What you have to do
Only lines with the string "Java" are wanted. Pull them out of the data.

Excerpted records
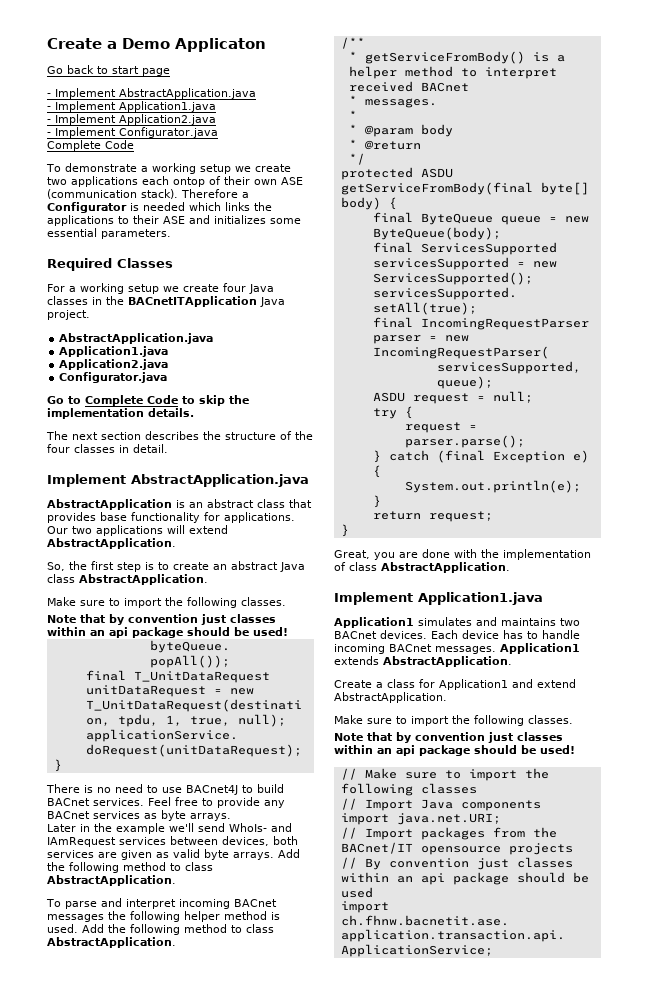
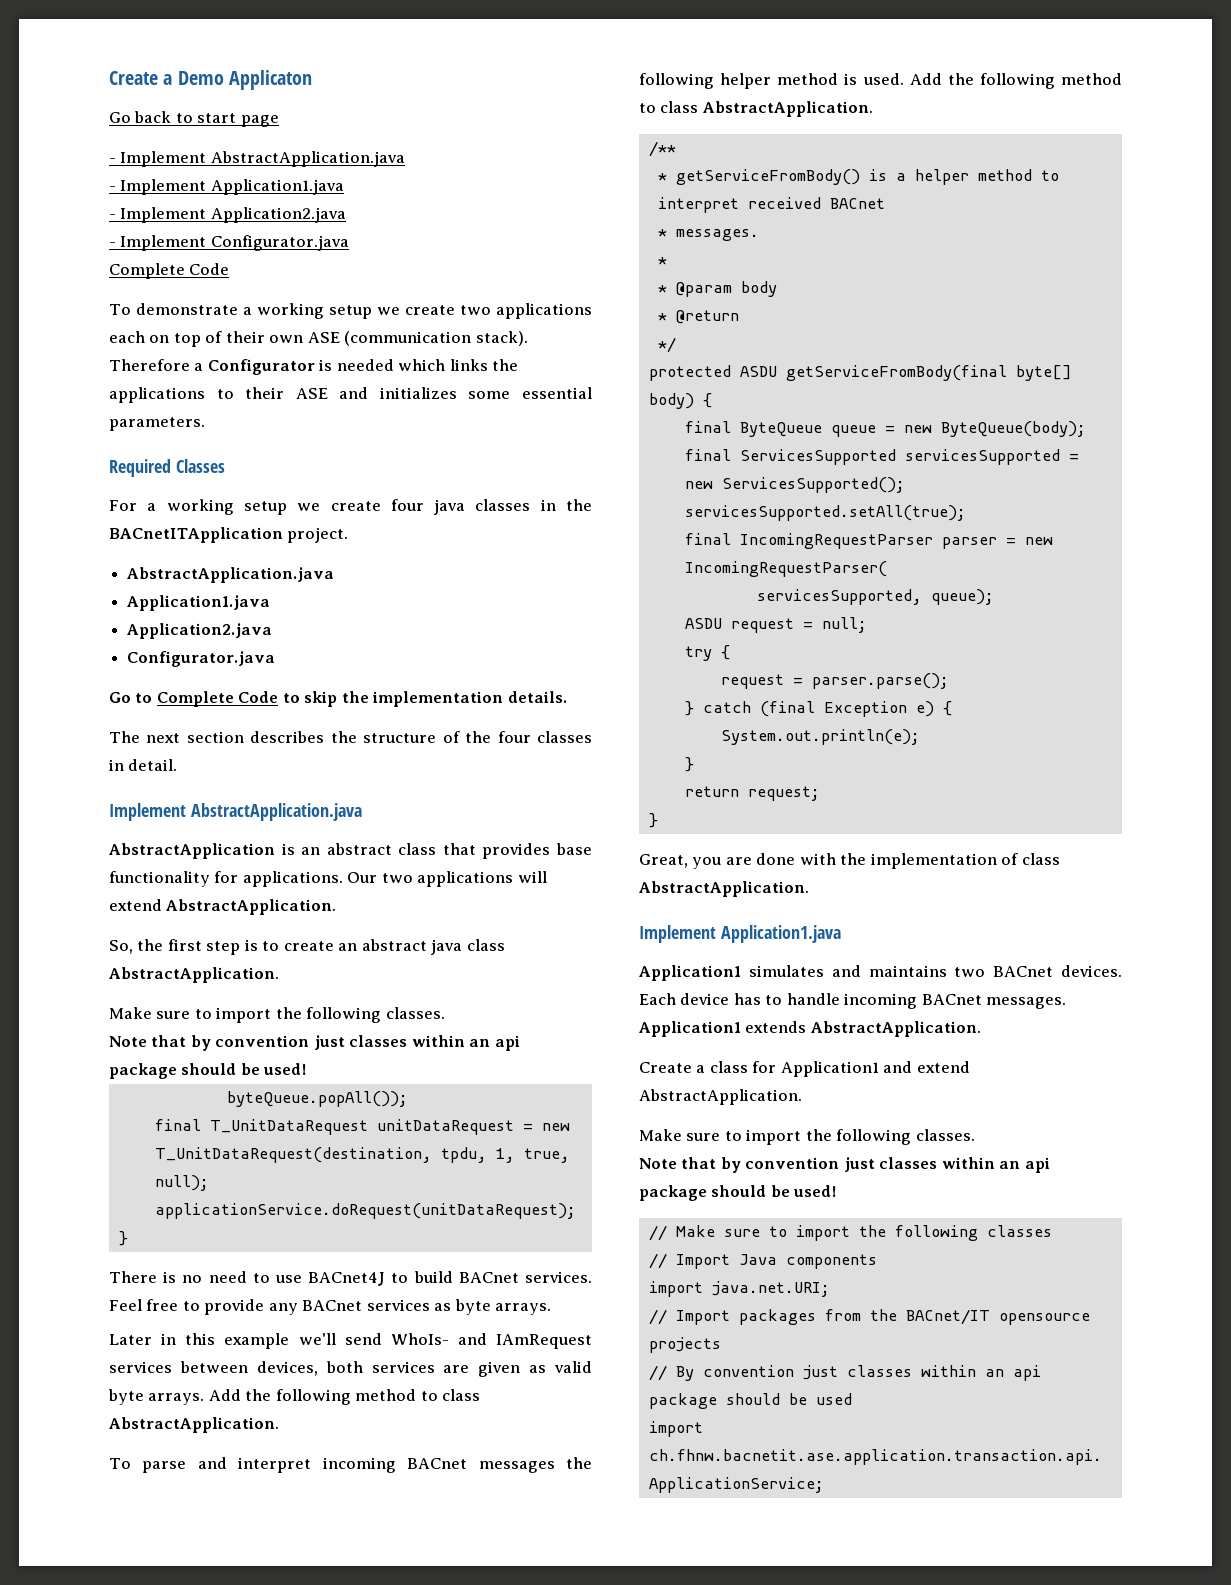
[173,177,205,187] ontop -> [149,333,201,347] on top
[249,284,274,294] Java -> [434,499,466,515] java
[260,297,285,307] Java -> (283, 535) none
[280,562,305,572] Java -> [431,939,463,955] java
[94,823,112,832] the -> [185,1333,216,1345] this

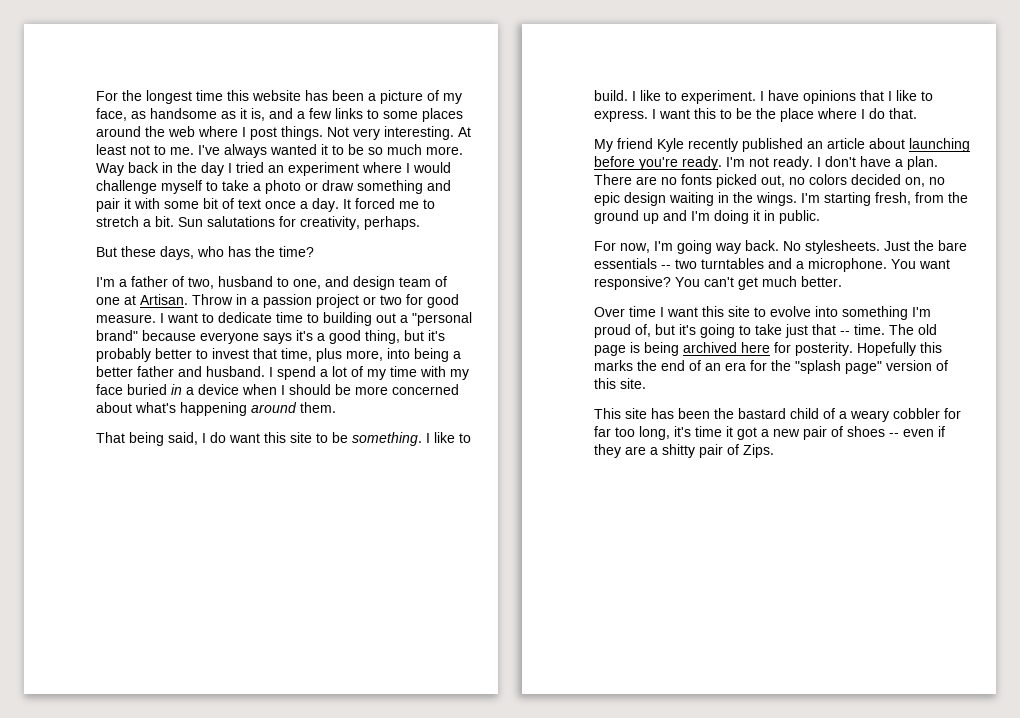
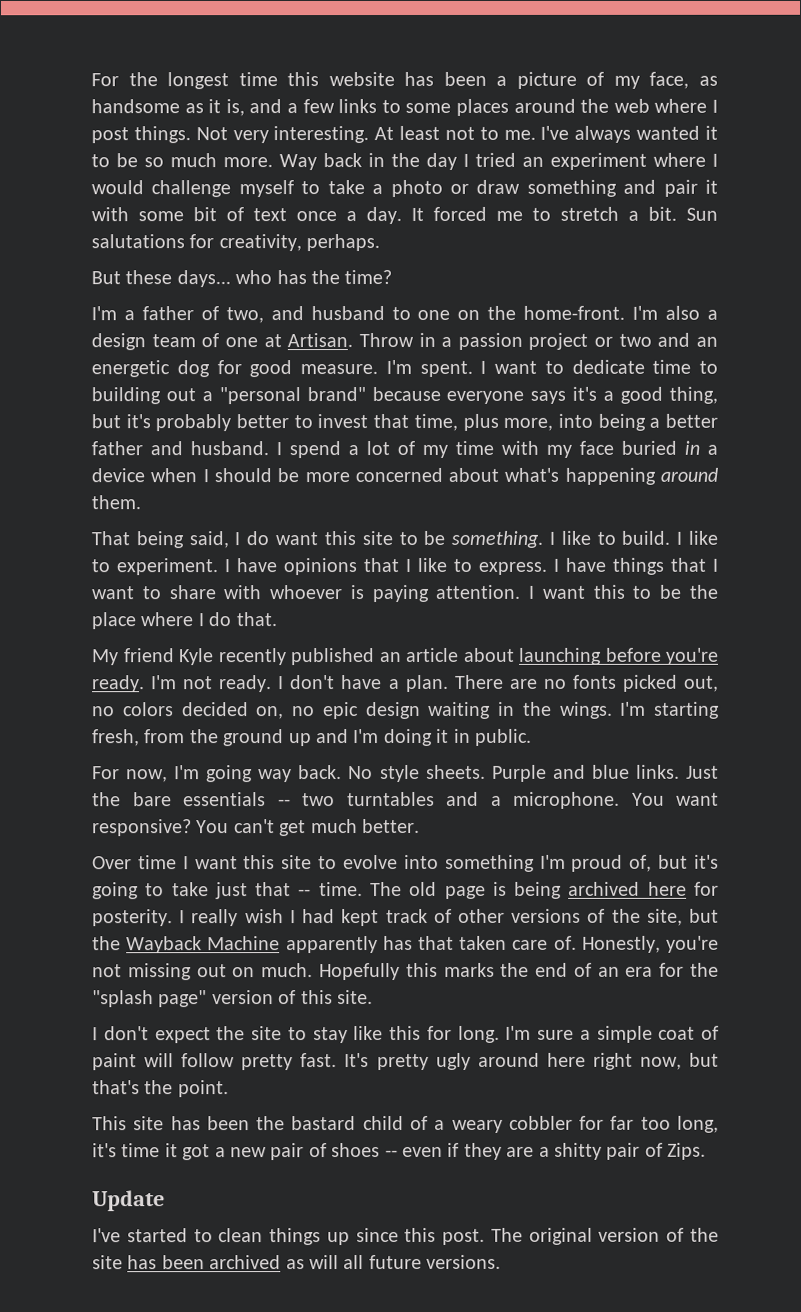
[160,246,194,260] days, -> [176,270,231,288] days...
(214, 283) none -> [270,306,304,321] and
[293,276,349,289] one, and -> [417,305,719,320] one on the home-front. I'm also a
(402, 300) none -> [657,332,718,347] [91,360,210,378] and an energetic dog
(156, 318) none -> [385,359,473,377] I'm spent.
(656, 114) none -> [565,557,718,575] [91,584,535,603] have things that I want to share with whoever is paying attention. I
[805,240,880,254] stylesheets. -> [379,764,680,783] style sheets. Purple and blue links.
(853, 349) none -> [179,908,719,927] [92,935,719,954] [92,963,314,981] I really wish I had kept track of other versions of the site, but the Wayback Machine apparently has that taken care of. Honestly, you're not missing out on much.
(646, 383) none -> [92,1025,719,1044] [92,1052,719,1071] [92,1080,229,1098] // I don't expect the site to stay like this for long. I'm sure a simple coat of paint will follow pretty fast. It's pretty ugly around here right now, but that's the point.
(774, 451) none -> [92,1190,165,1212] [92,1227,719,1246] [92,1254,502,1270] // Update // I've started to clean things up since this post. The original version of the site has been archived as will all future versions.

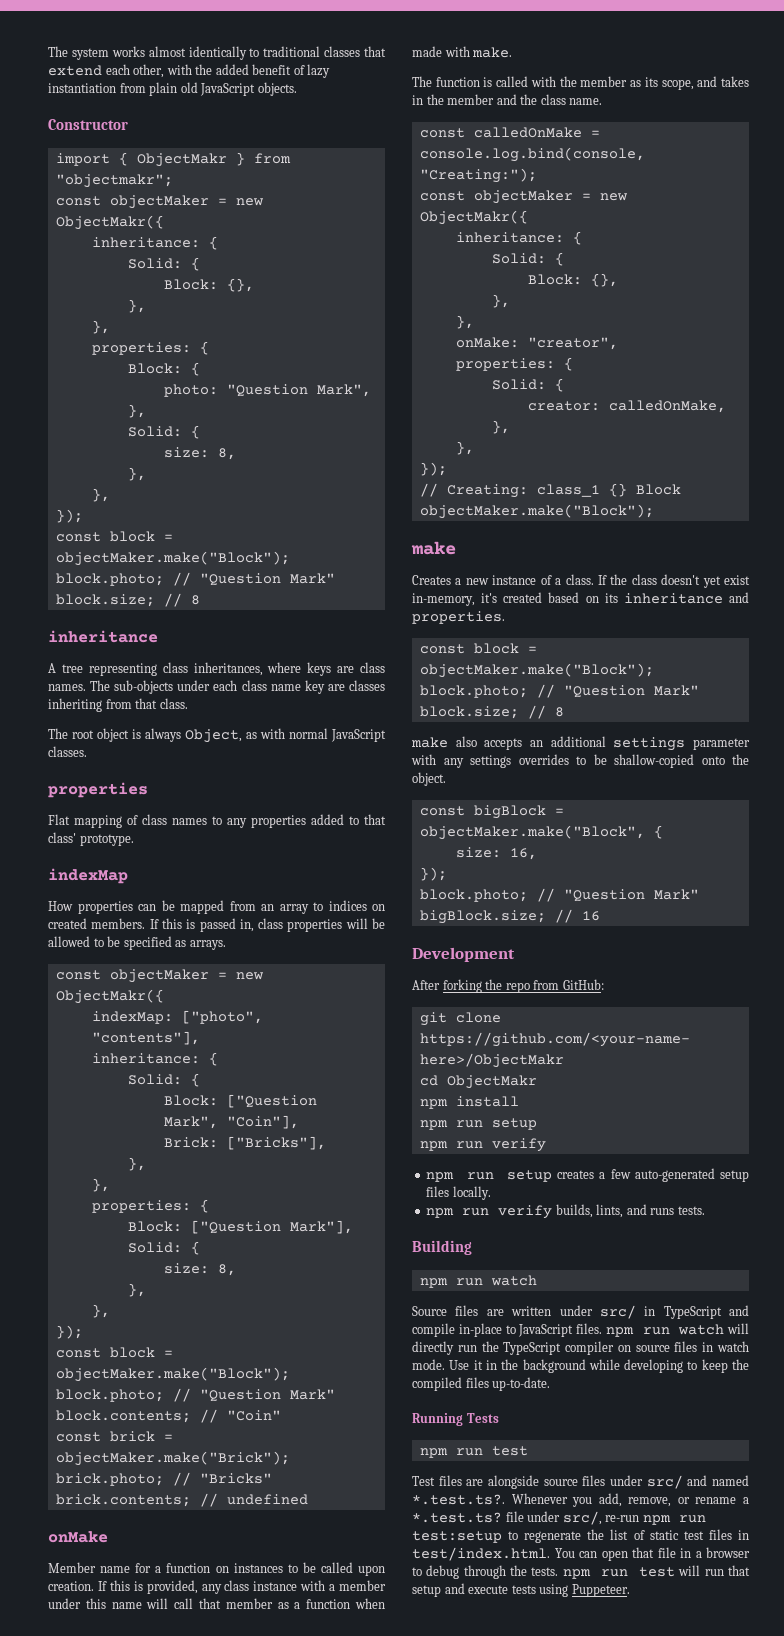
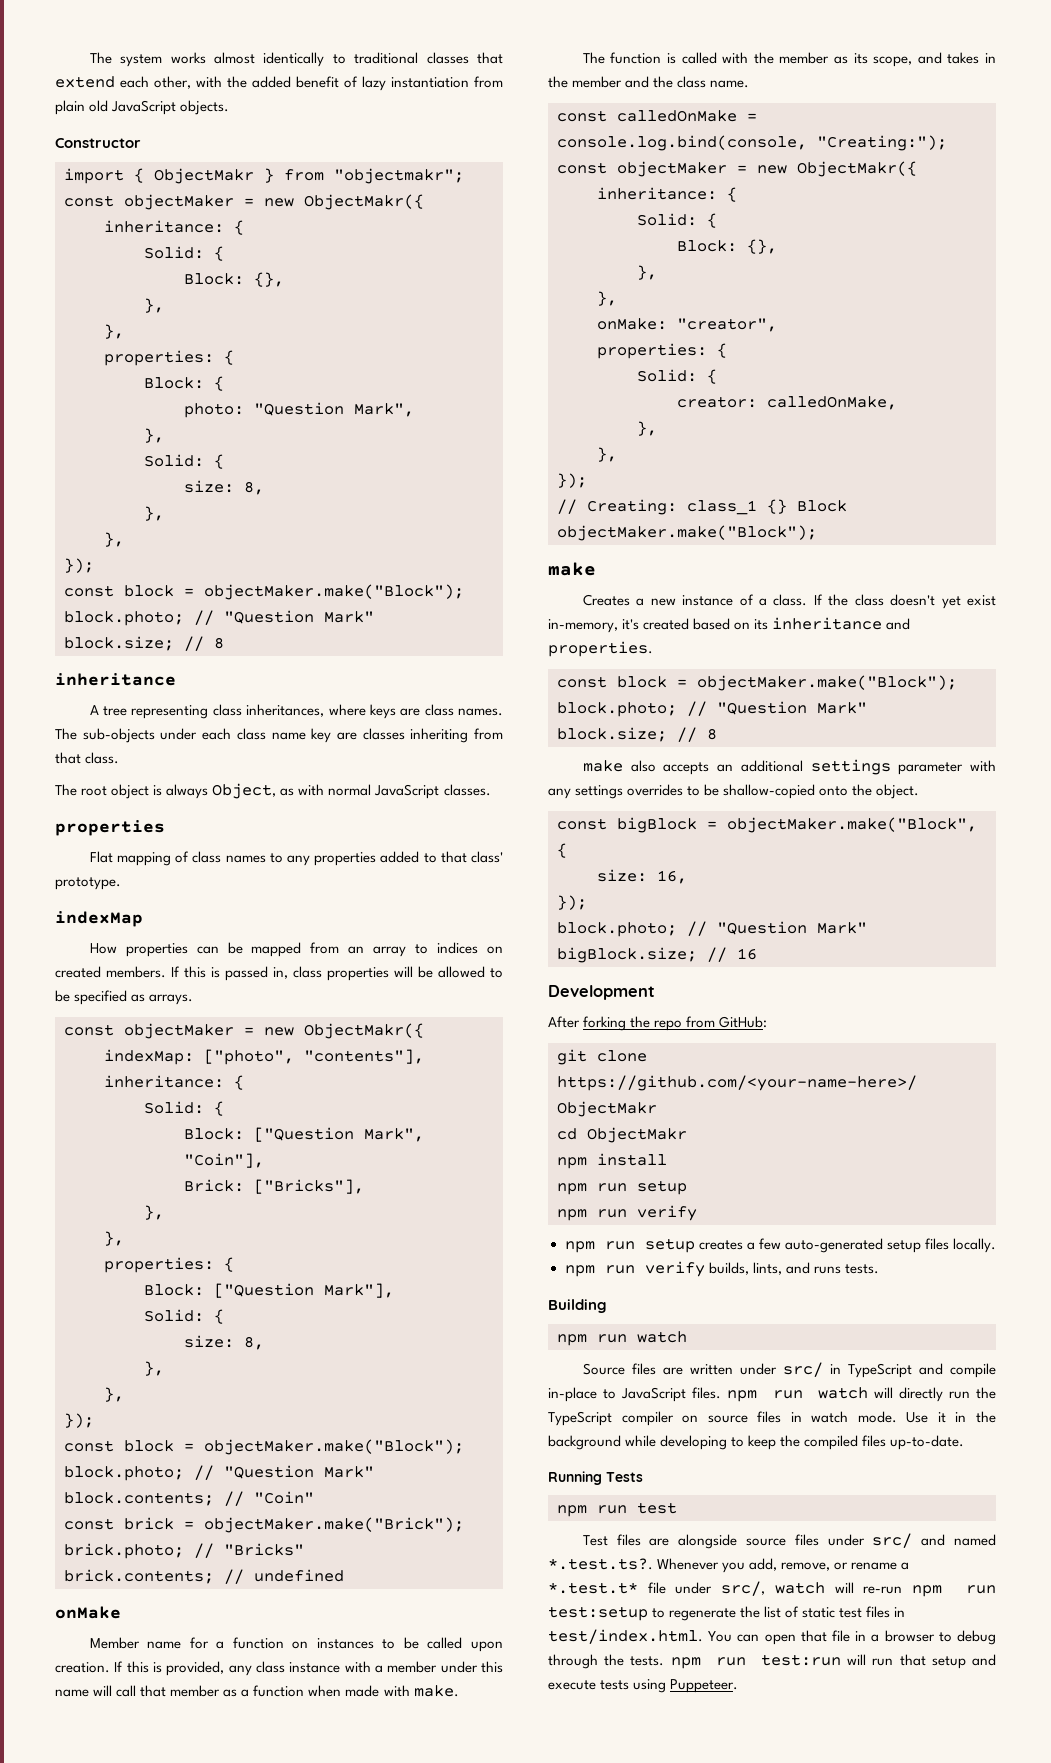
[412,1512,502,1523] *.test.ts? -> [548,1582,638,1594] *.test.t*
(602, 1518) none -> [774,1582,854,1594] watch will
[638,1567,675,1577] test -> [761,1654,842,1666] test:run

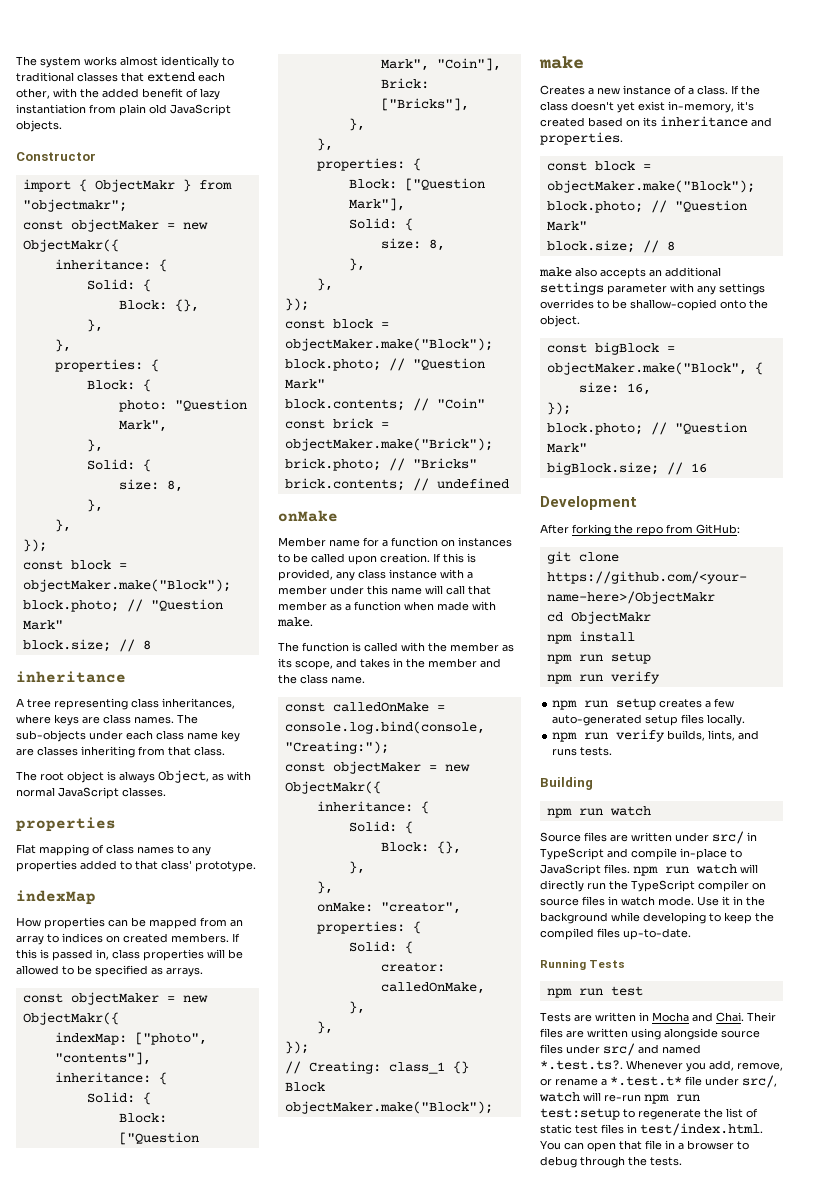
[582,1534,670,1546] Test files are -> [540,1012,776,1022] [540,1028,661,1040] Tests are written in Mocha and Chai. Their files are written using
[670,1654,996,1669] [548,1679,739,1693] npm run test:run will run that setup and execute tests using Puppeteer. -> (682, 1161) none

Task solution
[249,284,274,294] Java -> [434,499,466,515] java
[260,297,285,307] Java -> (283, 535) none
[280,562,305,572] Java -> [431,939,463,955] java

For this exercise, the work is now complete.